This is subject to the following qualification.

(3)If at any time before the end of the period of the stock lending arrangement the lender, or another member of the same group as the lender, becomes the holder—

(a)of any of the shares transferred, or

(b)of any shares directly or indirectly representing any of the shares transferred,

sub-paragraph (2) does not apply after that time in relation to those shares or, as the case may be, in relation to the shares represented by those shares.

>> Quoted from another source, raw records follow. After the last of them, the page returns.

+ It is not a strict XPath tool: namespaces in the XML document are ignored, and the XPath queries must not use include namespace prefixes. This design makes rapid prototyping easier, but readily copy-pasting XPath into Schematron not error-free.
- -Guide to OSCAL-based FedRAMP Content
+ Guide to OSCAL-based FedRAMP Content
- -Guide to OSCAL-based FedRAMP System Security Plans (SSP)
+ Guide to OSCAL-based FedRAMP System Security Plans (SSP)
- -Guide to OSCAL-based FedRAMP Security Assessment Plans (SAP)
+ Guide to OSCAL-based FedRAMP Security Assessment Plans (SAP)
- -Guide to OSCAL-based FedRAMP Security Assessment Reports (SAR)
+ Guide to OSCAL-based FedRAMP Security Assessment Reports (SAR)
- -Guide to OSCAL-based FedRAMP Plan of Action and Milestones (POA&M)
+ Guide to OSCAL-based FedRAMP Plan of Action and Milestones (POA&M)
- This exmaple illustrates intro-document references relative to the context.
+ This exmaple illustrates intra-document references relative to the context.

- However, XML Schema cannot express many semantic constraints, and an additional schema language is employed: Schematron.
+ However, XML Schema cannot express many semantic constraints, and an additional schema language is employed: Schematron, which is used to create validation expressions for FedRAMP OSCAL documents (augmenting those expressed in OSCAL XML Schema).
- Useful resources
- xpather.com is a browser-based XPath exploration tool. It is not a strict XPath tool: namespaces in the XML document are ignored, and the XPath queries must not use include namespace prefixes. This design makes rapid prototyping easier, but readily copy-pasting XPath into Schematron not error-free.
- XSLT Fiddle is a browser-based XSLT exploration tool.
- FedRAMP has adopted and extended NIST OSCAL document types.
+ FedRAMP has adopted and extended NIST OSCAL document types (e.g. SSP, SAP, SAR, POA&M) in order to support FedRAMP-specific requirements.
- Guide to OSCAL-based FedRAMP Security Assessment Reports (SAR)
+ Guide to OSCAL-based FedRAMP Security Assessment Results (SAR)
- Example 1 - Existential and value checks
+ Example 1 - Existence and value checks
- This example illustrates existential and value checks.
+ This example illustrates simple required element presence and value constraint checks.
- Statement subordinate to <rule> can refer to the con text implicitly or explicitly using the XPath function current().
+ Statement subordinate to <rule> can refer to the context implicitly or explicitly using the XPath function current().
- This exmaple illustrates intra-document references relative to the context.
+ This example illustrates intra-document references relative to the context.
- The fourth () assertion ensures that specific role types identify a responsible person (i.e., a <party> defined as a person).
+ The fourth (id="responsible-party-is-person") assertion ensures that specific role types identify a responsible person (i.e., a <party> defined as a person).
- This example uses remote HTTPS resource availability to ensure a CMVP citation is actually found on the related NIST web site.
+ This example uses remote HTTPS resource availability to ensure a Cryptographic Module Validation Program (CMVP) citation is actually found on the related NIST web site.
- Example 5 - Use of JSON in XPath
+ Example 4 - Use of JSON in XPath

(4)In this paragraph a “stock lending arrangement” means arrangements between two persons (“the borrower” and “the lender”) under which—

(a)the lender transfers shares to the borrower otherwise than by way of sale, and

(b)a requirement is imposed on the borrower to transfer those shares back to the lender otherwise than by way of sale.

(5)Any reference in this paragraph to the period of a stock lending arrangement is to the period beginning with the transfer of the shares by the lender to the borrower and ending—

(a)with the transfer of the shares back to the lender in pursuance of the arrangement, or

(b)when it becomes apparent that the requirement for the borrower to make a transfer back to the lender will not be complied with.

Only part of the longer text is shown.